Abstract

Despite that fact roughly 40% of all FDA approved pharmacological therapeutics target G Protein-Coupled Receptors (GPCRs), there remains a noted gap in our understanding of the physiological and functional role of these receptors at the systems level. While heterologous expression systems and in vitro assays have revealed a tremendous amount about GPCR signaling cascades, how these cascades interact across cell types, tissues, and organ systems remains obscure. Classic behavioral pharmacology experiments lack both the temporal and spatial resolution to resolve these long-standing issues. Over the past half century, there has been a concerted effort toward the development of optical tools for understanding GPCR signaling.
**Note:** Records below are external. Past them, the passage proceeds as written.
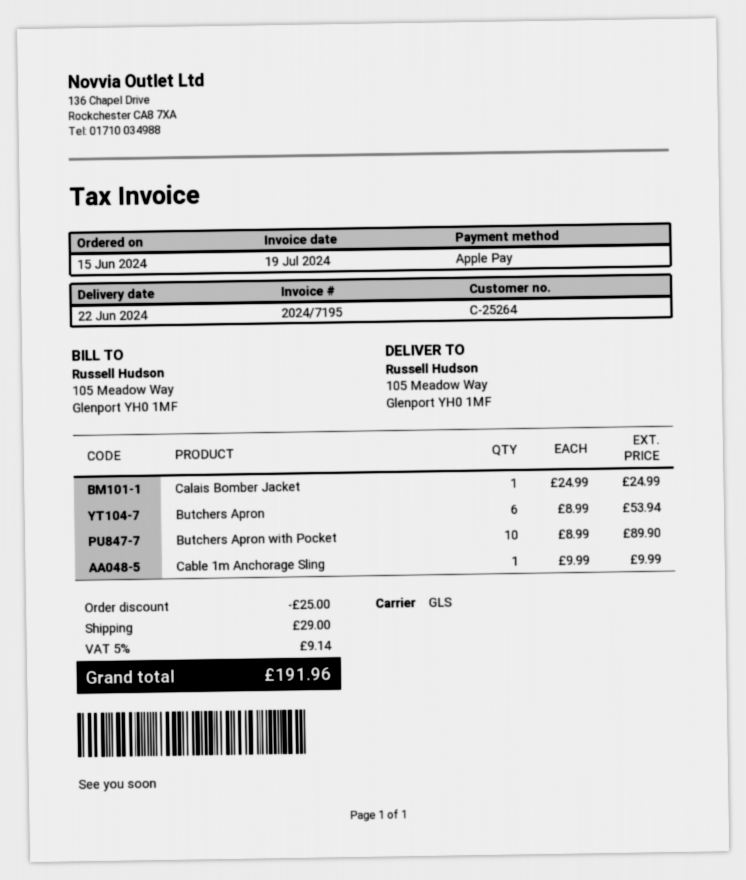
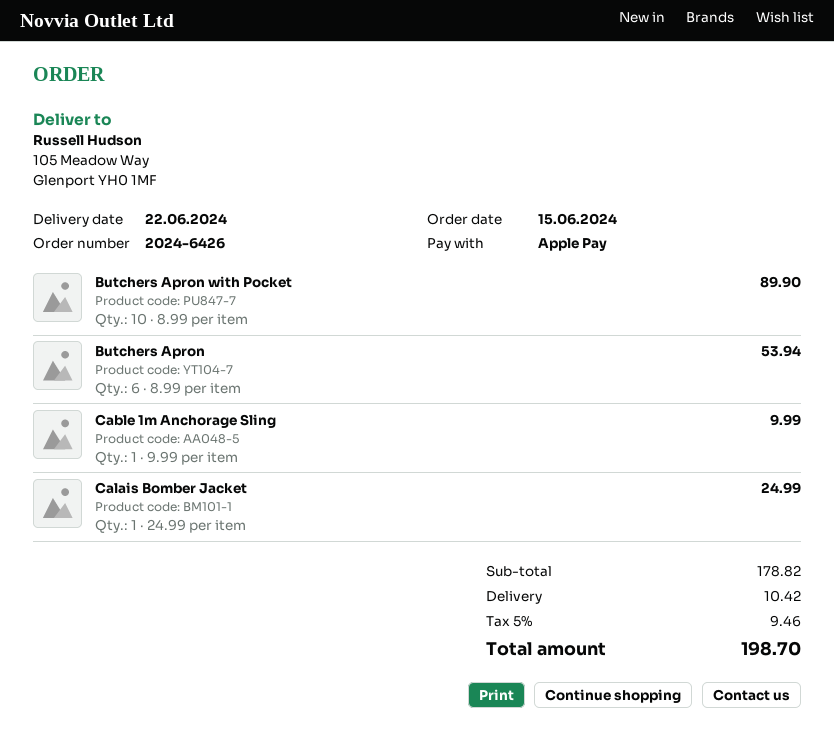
discount: 25.00 -> none
shipping: 29.00 -> 10.42
tax: 5% = 9.14 -> 5% = 9.46
total: 191.96 -> 198.70

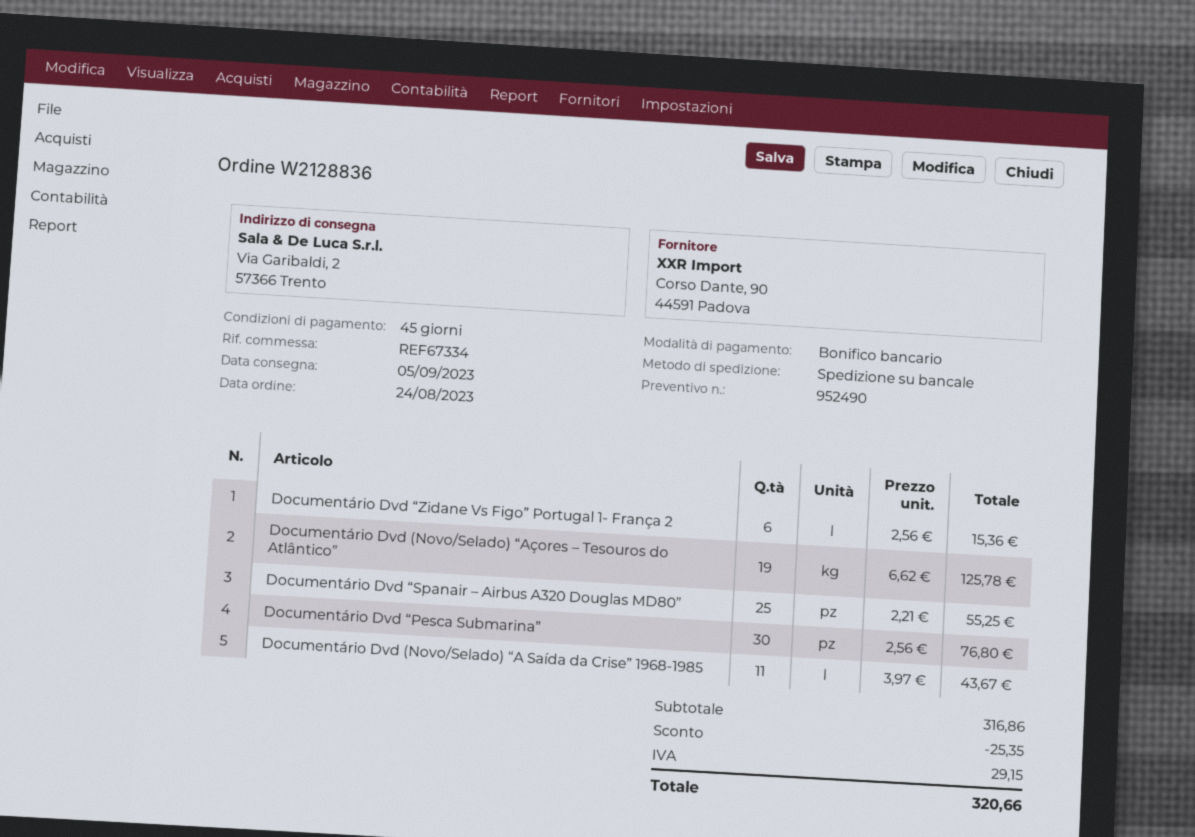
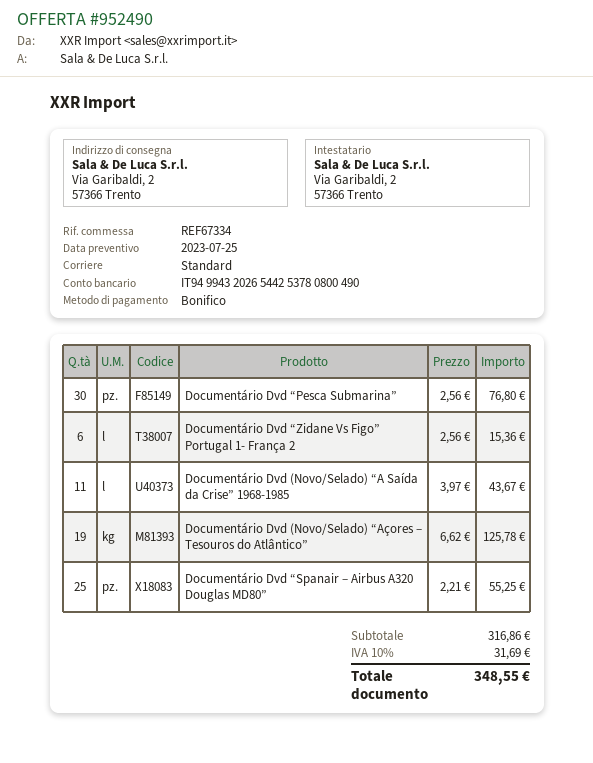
shipping method: pallet freight -> standard
discount: 25.35 -> none
tax: 29.15 -> 31.69
total: 320.66 -> 348.55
From initial ligand uncaging approaches to more recent development of optogenetic techniques, these strategies have allowed researchers to probe longstanding questions in GPCR pharmacology both in vivo and in vitro. These tools have been employed across biological systems and have allowed for interrogation of everything from specific intramolecular events to pharmacology at the systems level in a spatiotemporally specific manner. In this review, we present a historical perspective on the motivation behind and development of a variety of optical toolkits that have been generated to probe GPCR signaling. In particular, we highlight how these tools have been utilized in vivo to uncover the functional role of distinct populations of GPCRs and their signaling cascades at a systems level.

Significance Statement G Protein-Coupled Receptors remain the most targeted class of proteins for pharmaceutical compounds, yet we still have a limited understanding of how their unique signaling cascades effect physiology at the systems level. In this review, we discuss a vast array of optical techniques that have been devised to probe GPCR signaling both in vitro and in vivo.